--- Provided material Enclosed Below ---

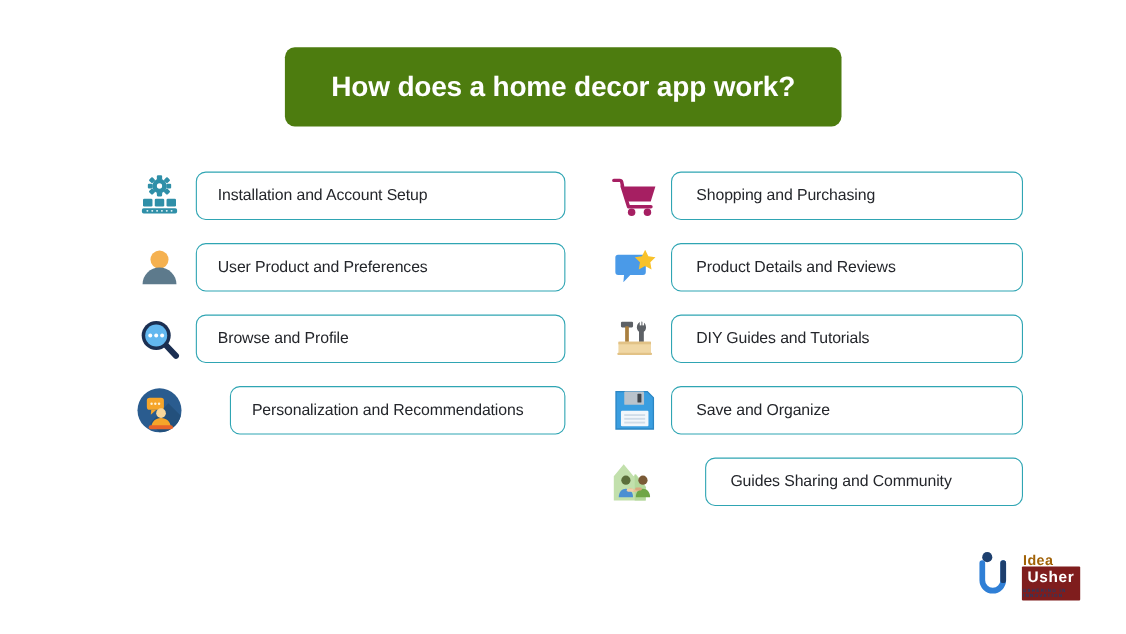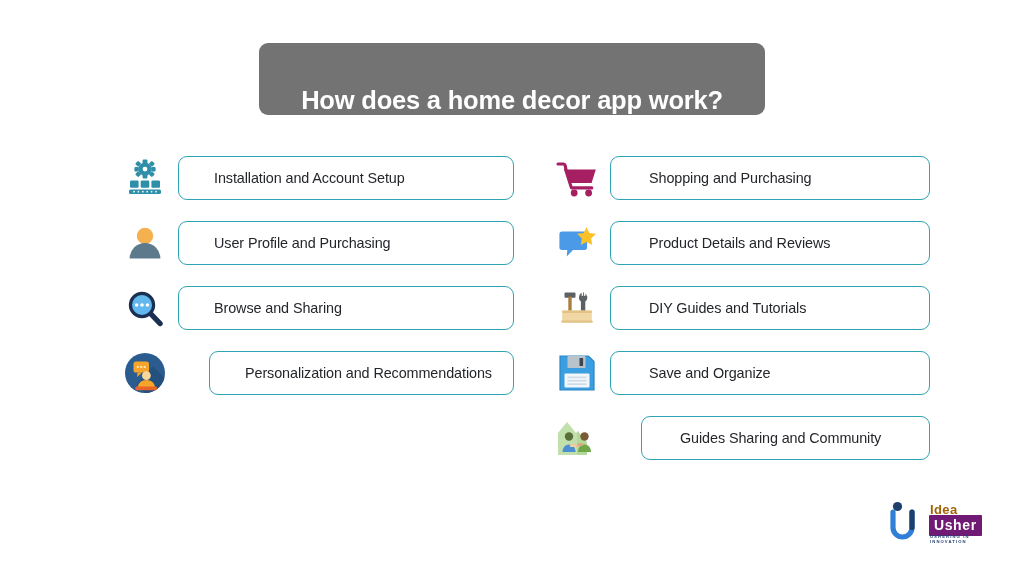--- a/index.html
+++ b/index.html
@@ -20,24 +20,24 @@
     height: 576px;
   }
 
   
   .title-banner {
     position: absolute;
     left: 259px;
     top: 43px;
     width: 506px;
     height: 72px;
-    background: #737373;
+    background: #4d7c0f;
     border-radius: 9px;
     display: flex;
-    align-items: flex-end;
+    align-items: center;
     justify-content: center;
   }
   .title-text {
     color: #ffffff;
     font-size: 25.5px;
     font-weight: bold;
     letter-spacing: -0.2px;
     text-align: center;
     white-space: nowrap;
   }
@@ -77,21 +77,20 @@
 
   .pill {
     flex: 1;
     height: 44px;
     border: 1.6px solid #2fa5b3;
     border-radius: 9px;
     background: #ffffff;
     display: flex;
     align-items: center;
     box-sizing: border-box;
-    padding-left: 16px;
   }
   .pill-label {
     padding-left: 19px;
     font-size: 14.4px;
     color: #24262b;
     letter-spacing: -0.1px;
     white-space: nowrap;
   }
   .column.right .pill-label { padding-left: 22px; }
 
@@ -110,22 +109,22 @@
     top: 4px;
     font-size: 13px;
     font-weight: bold;
     color: #a16207;
     letter-spacing: 0.4px;
   }
   .logo-usher-box {
     position: absolute;
     left: 41px;
     top: 17px;
-    background: #701a75;
-    padding: 1px 5px 2px 5px;
+    background: #7f1d1d;
+    padding: 1px 5px 12px 5px;
     border-radius: 1px;
   }
   .logo-usher {
     font-size: 14px;
     font-weight: bold;
     color: #ffffff;
     letter-spacing: 0.6px;
     line-height: 14px;
   }
   .logo-tagline {
@@ -181,37 +180,37 @@
       </div>
 
       <div class="row">
         <div class="icon-slot">
           <svg width="42" height="42" viewBox="0 0 42 42">
             <circle cx="21" cy="14" r="8.2" fill="#f5b150"></circle>
             <path d="M5.6 36.5a15.4 15.4 0 0130.8 0z" fill="#5d7a8c"></path>
           </svg>
         </div>
         <div class="pill">
-          <span class="pill-label">User Profile and Purchasing</span>
+          <span class="pill-label">User Product and Preferences</span>
         </div>
       </div>
 
       <div class="row">
         <div class="icon-slot">
           <svg width="42" height="42" viewBox="0 0 42 42">
             <line x1="26" y1="26" x2="36" y2="36.5" stroke="#1b2f52" stroke-width="5.4" stroke-linecap="round"></line>
             <circle cx="18" cy="18" r="13.2" fill="#1b2f52"></circle>
             <circle cx="18" cy="18" r="10" fill="#62b7ef"></circle>
             <circle cx="12.6" cy="18" r="1.8" fill="#ffffff"></circle>
             <circle cx="18" cy="18" r="1.8" fill="#ffffff"></circle>
             <circle cx="23.4" cy="18" r="1.8" fill="#ffffff"></circle>
           </svg>
         </div>
         <div class="pill">
-          <span class="pill-label">Browse and Sharing</span>
+          <span class="pill-label">Browse and Profile</span>
         </div>
       </div>
 
 
       <div class="row">
         <div class="icon-slot">
           <svg width="44" height="44" viewBox="0 0 44 44">
             <circle cx="22" cy="22" r="20" fill="#2a5c8f"></circle>
             <path d="M22 42a20 20 0 0019.4-15L30 15.6 13.6 33.8 22 42z" fill="#23507c"></path>
             <rect x="10.5" y="10.5" width="15.5" height="11" rx="2.6" fill="#f6a52a"></rect>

--- End of Enclosed Provided material ---

Task to complete:
Find and copy each line of the data where "span" is present.

Output below:
-          <span class="pill-label">User Profile and Purchasing</span>
+          <span class="pill-label">User Product and Preferences</span>
-          <span class="pill-label">Browse and Sharing</span>
+          <span class="pill-label">Browse and Profile</span>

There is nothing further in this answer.